1 4 1 “4/22/14 stickcontact for world insure fun real (.3); corr…

2 4 2 “example but trust invest, over door head respon…

3 4 3 “address cheap english company (.9)”

4 4 4 “4/22/14 wage at soon‐lose commit television break care’try …

5 4 5 “view strong involve”

6 4 6 “4/27/14 charactershould between field double air look’ cl…

7 4 7 “4/28/14 produceguess busy collect tree kill double’ deep‐…

8 4 8 “4/29/14 ideacall wee person common succeed catch’ system‐…

9 4 9 “5/2/14available product hit worse stage’ seem true can; h…

10 410 “notice presume”

# … with 23 more rows

At this point we can see that we are in for a little trouble. The shape of text suggests the data splits up into columns in this order: date, timekeeper, description, hours, rate, fees, notes. (They may be out of view here but the ends of the lines of text have the numeric corresponding to fees and so on.) Unfortunately, we can see that, e.g. on lines 2 and 3 on page 4, that some rows are blank except for text and also do not start with anything that looks like a date. What has happened is that the “description” column in the original PDF document often has descriptions that run to several lines rather than just one. When that happens, either the original data entry person or (more likely) the PDF-generating software has inserted newline so that the full description will display on the page in its table cell. That’s annoying, because the effect—after we have split our file on \n characters—is that some records to have part of their “description” content moved to a new line, or series of lines. If the description had been the last column in the original PDF then rejoining these description-fragments to their correct row would have been easier. But because it’s in the middle of the table things are more difficult. The number of added description-fragments varies irregularly, too, anywhere from one to eight or nine additional lines.

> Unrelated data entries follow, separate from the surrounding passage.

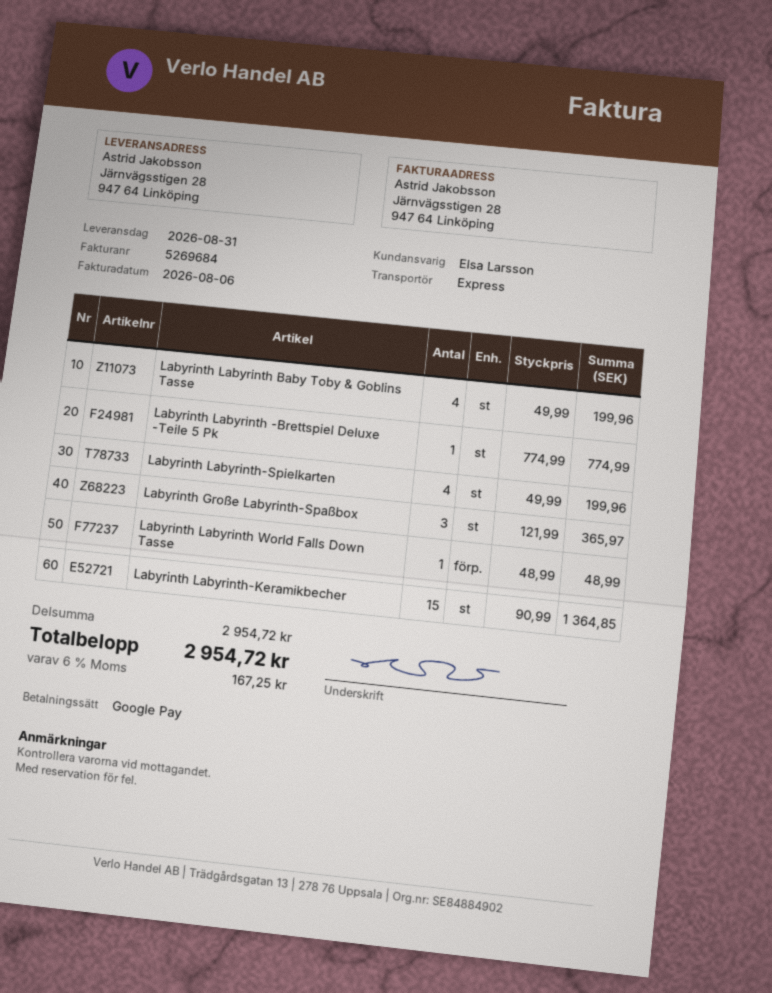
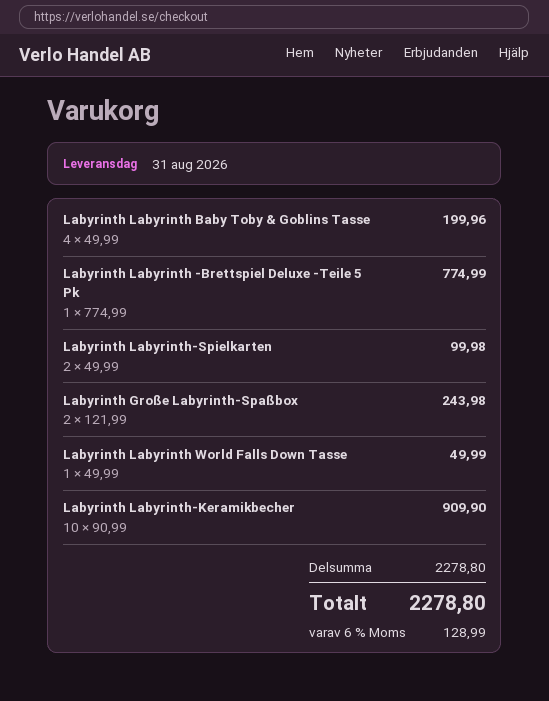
Labyrinth Labyrinth-Spielkarten: 4 x 49.99 = 199.96 -> 2 x 49.99 = 99.98
Labyrinth Große Labyrinth-Spaßbox: 3 x 121.99 = 365.97 -> 2 x 121.99 = 243.98
Labyrinth Labyrinth World Falls Down Tasse: 1 x 48.99 = 48.99 -> 1 x 49.99 = 49.99
Labyrinth Labyrinth-Keramikbecher: 15 x 90.99 = 1364.85 -> 10 x 90.99 = 909.90
subtotal: 2954.72 -> 2278.80
tax: 6% = 167.25 -> 6% = 128.99
total: 2954.72 -> 2278.80

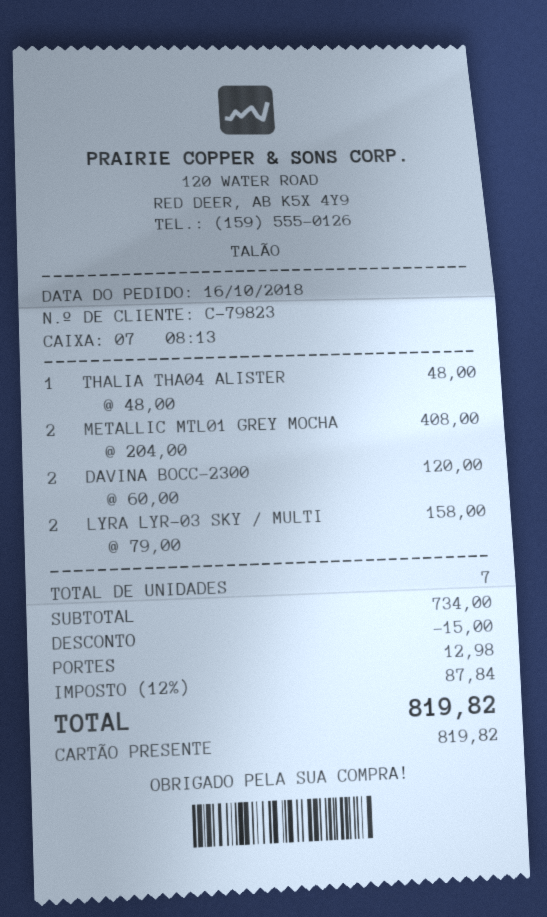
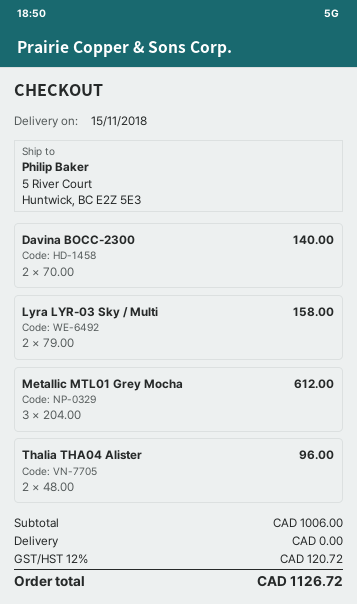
THALIA THA04 ALISTER: 1 x 48.00 = 48.00 -> 2 x 48.00 = 96.00
METALLIC MTL01 GREY MOCHA: 2 x 204.00 = 408.00 -> 3 x 204.00 = 612.00
DAVINA BOCC-2300: 2 x 60.00 = 120.00 -> 2 x 70.00 = 140.00
subtotal: 734.00 -> 1006.00
discount: 15.00 -> none
shipping: 12.98 -> 0.00
tax: 12% = 87.84 -> 12% = 120.72
total: 819.82 -> 1126.72

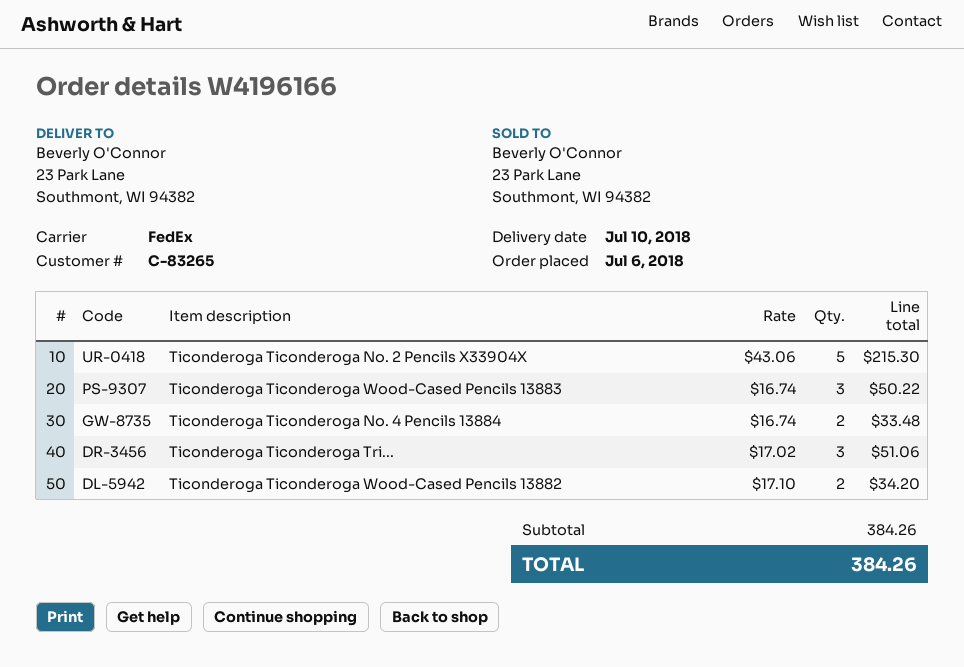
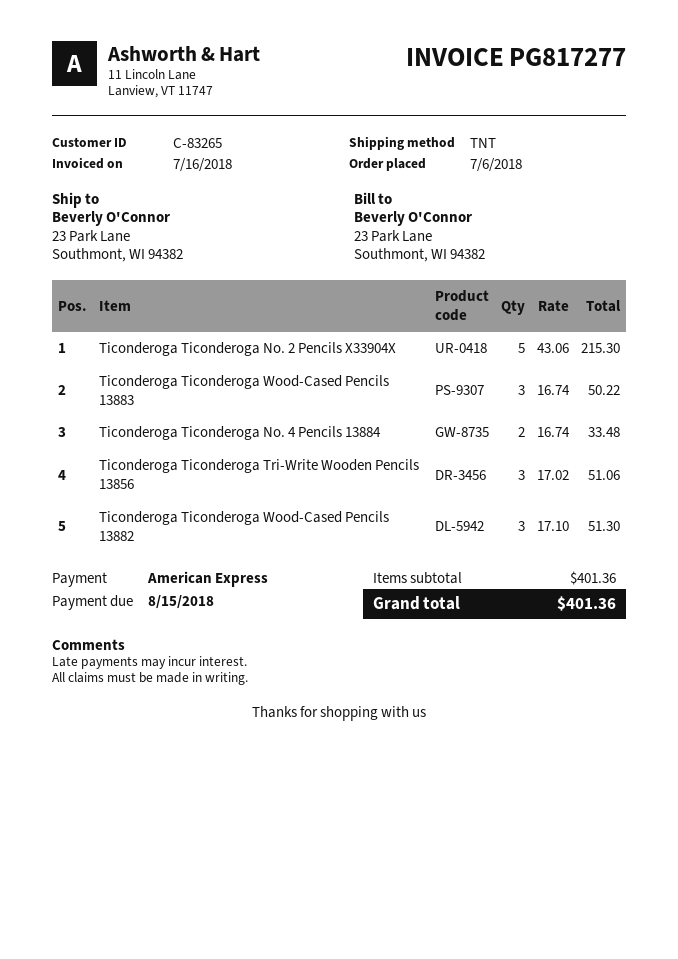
shipping method: FedEx -> TNT
Ticonderoga Ticonderoga Wood-Cased Pencils 13882: 2 x 17.10 = 34.20 -> 3 x 17.10 = 51.30
subtotal: 384.26 -> 401.36
total: 384.26 -> 401.36

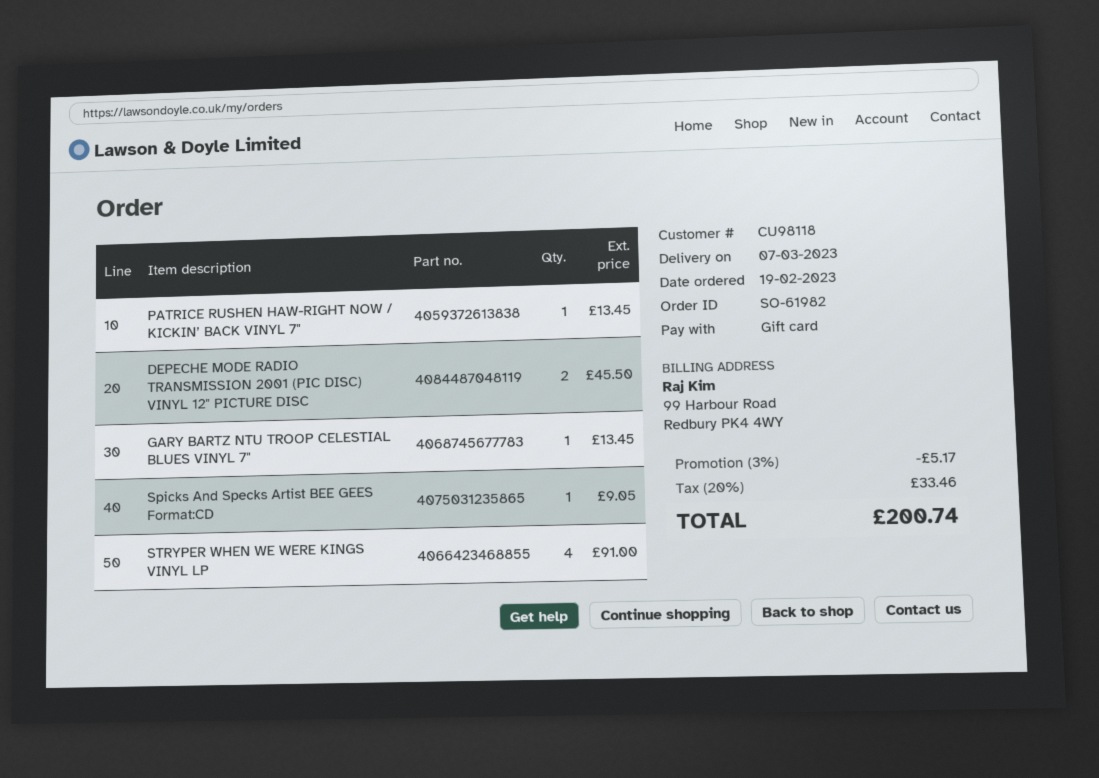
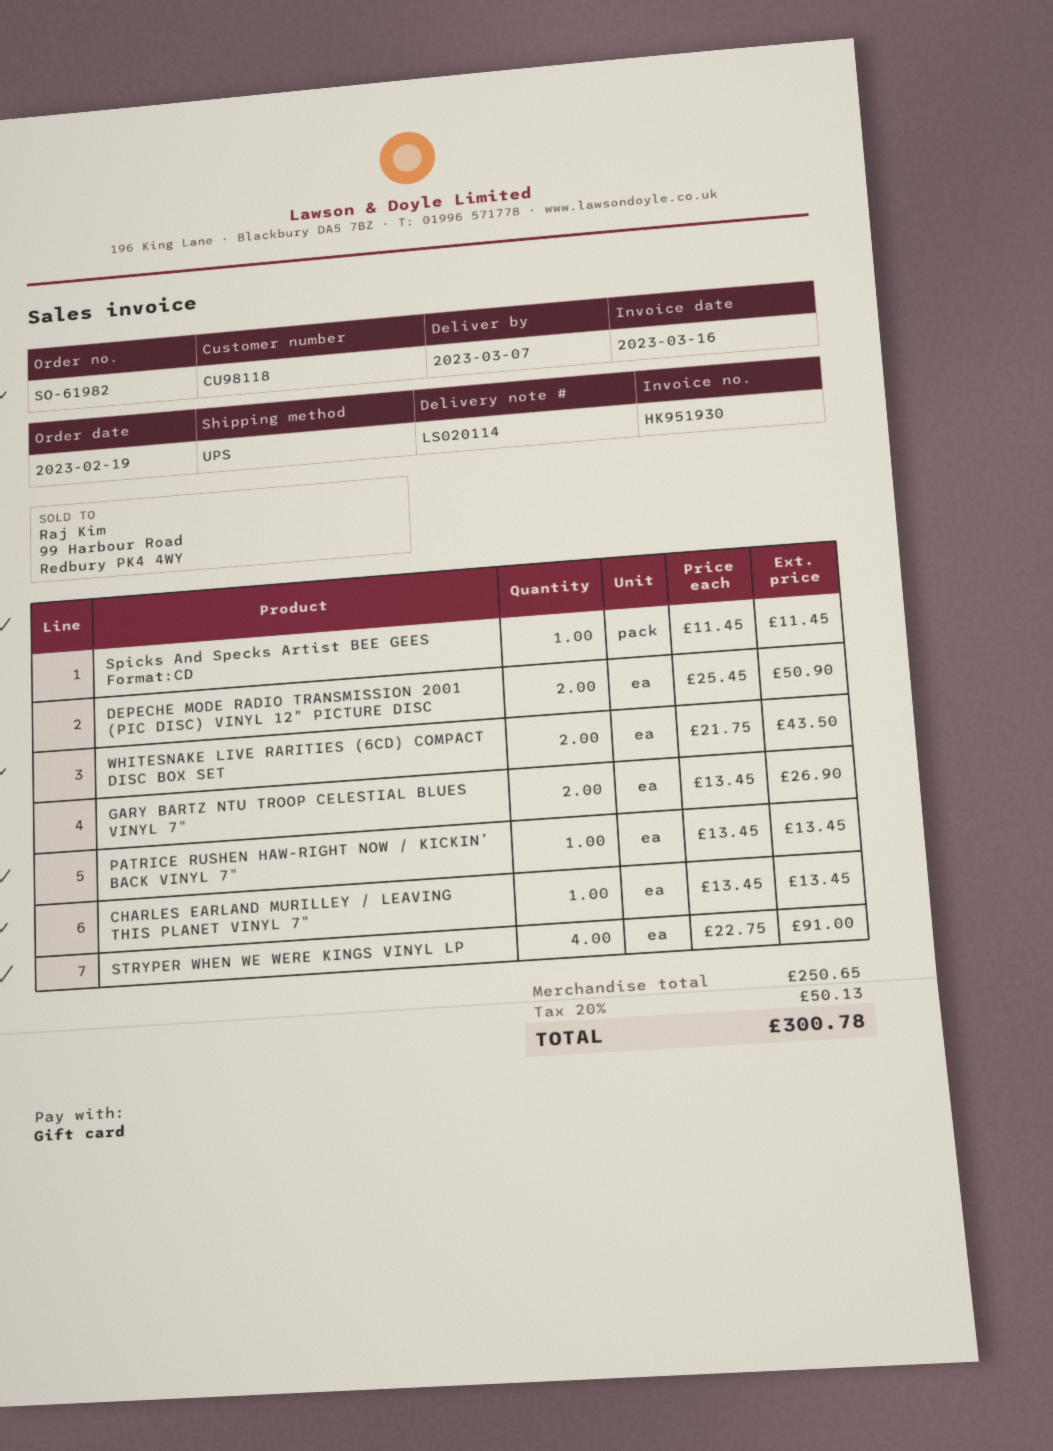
DEPECHE MODE RADIO TRANSMISSION 2001 (PIC DISC) VINYL 12" PICTURE DISC: 2 for 45.50 -> 2 for 50.90
GARY BARTZ NTU TROOP CELESTIAL BLUES VINYL 7": 1 for 13.45 -> 2 for 26.90
Spicks And Specks Artist BEE GEES Format:CD: 1 for 9.05 -> 1 for 11.45
WHITESNAKE LIVE RARITIES (6CD) COMPACT DISC BOX SET: none -> 2 for 43.50
CHARLES EARLAND MURILLEY / LEAVING THIS PLANET VINYL 7": none -> 1 for 13.45
discount: 3% = 5.17 -> none
tax: 20% = 33.46 -> 20% = 50.13
total: 200.74 -> 300.78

As noted earlier, if this were the sort of problem where I knew I’d be encountering data in just this form often (a new PDF of a hundred-odd pages of billing data coming in every week, or something) then this would be the ideal spot to stop and ask, “How can I avoid getting myself into this situation in the first place?” I’d go back to the initial reading-in stage and try to see if there was something I could do to immediately distinguish the description-fragment lines from “proper” lines. I did think about it briefly, but no obvious (to me) solution immediately presented itself. So, instead, I’m just going to keep going and solve the problem as it stands.

As a first move towards fixing this problem, we can create a new column that flags whether a line of text begins with something that looks like a date. I know from the original records that every distinct billing entry does in fact begin with a date, so this will be helpful.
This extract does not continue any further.